> _Exercise inputs_:

:::::

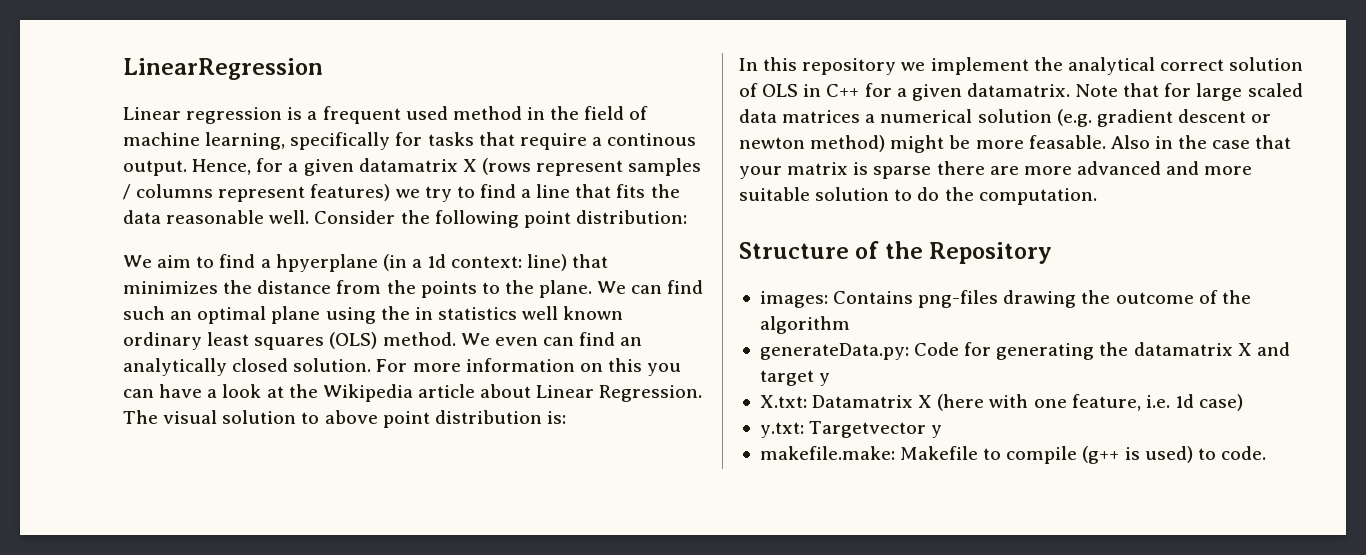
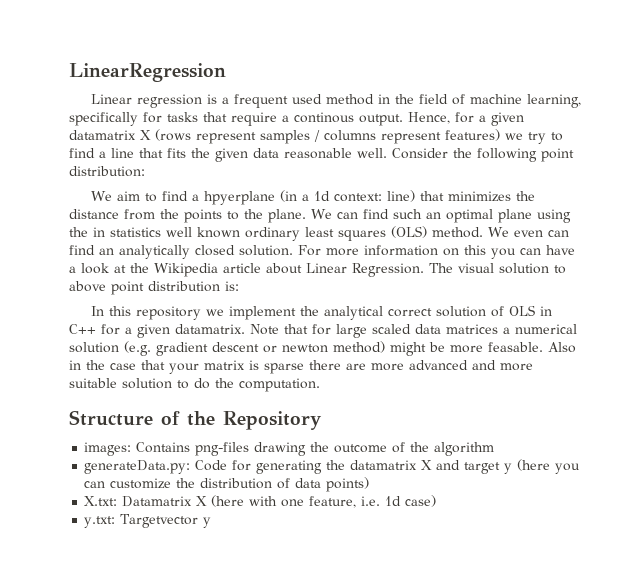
(680, 191) none -> [215,148,248,162] given
(831, 379) none -> [517,459,581,474] [84,477,370,492] (here you can customize the distribution of data points)
[759,446,1266,464] // makefile.make: Makefile to compile (g++ is used) to code. -> (212, 522) none

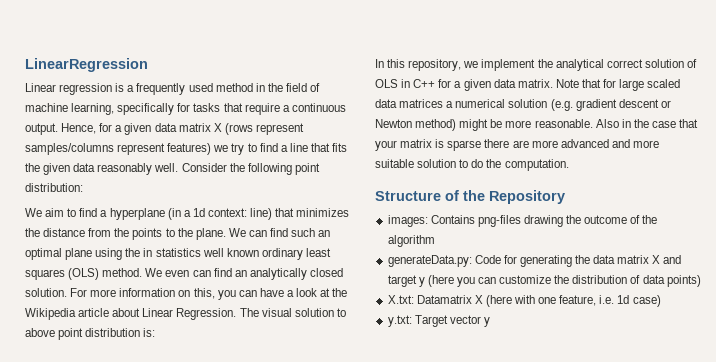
[233,94,288,108] frequent -> [136,83,186,95] frequently
[294,112,354,123] continous -> [291,103,346,112] continuous
[69,130,136,140] datamatrix -> [154,123,211,132] data matrix
[260,130,376,144] samples / columns -> [25,143,114,155] samples/columns
[284,148,352,159] reasonable -> [97,163,153,175] reasonably
[203,191,275,205] hpyerplane -> [109,208,165,220] hyperplane
[464,245,486,255] this -> [193,288,215,299] this,
[135,306,201,320] repository -> [408,59,462,71] repository,
[175,324,245,334] datamatrix. -> [493,79,553,88] data matrix.
[282,344,328,353] newton -> [375,119,412,128] Newton
[488,342,543,352] feasable. -> [534,119,593,128] reasonable.
[350,460,418,470] datamatrix -> [593,255,650,264] data matrix
[120,514,199,528] Targetvector -> [414,315,481,327] Target vector

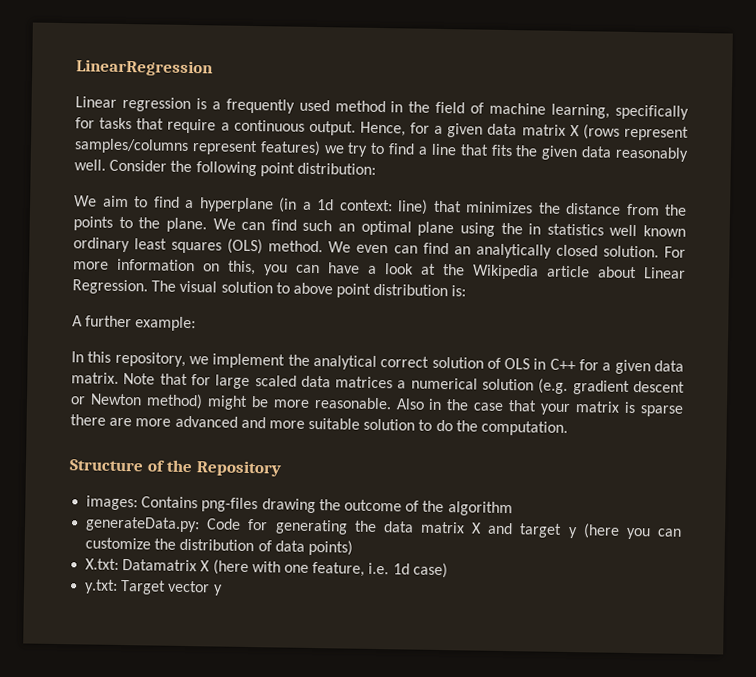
(156, 332) none -> [72,315,197,332] // A further example:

:::::

For the string "none", go through the entries above and copy each line where it occurs.

> _Solution to this problem_:
(680, 191) none -> [215,148,248,162] given
(831, 379) none -> [517,459,581,474] [84,477,370,492] (here you can customize the distribution of data points)
[759,446,1266,464] // makefile.make: Makefile to compile (g++ is used) to code. -> (212, 522) none
(156, 332) none -> [72,315,197,332] // A further example:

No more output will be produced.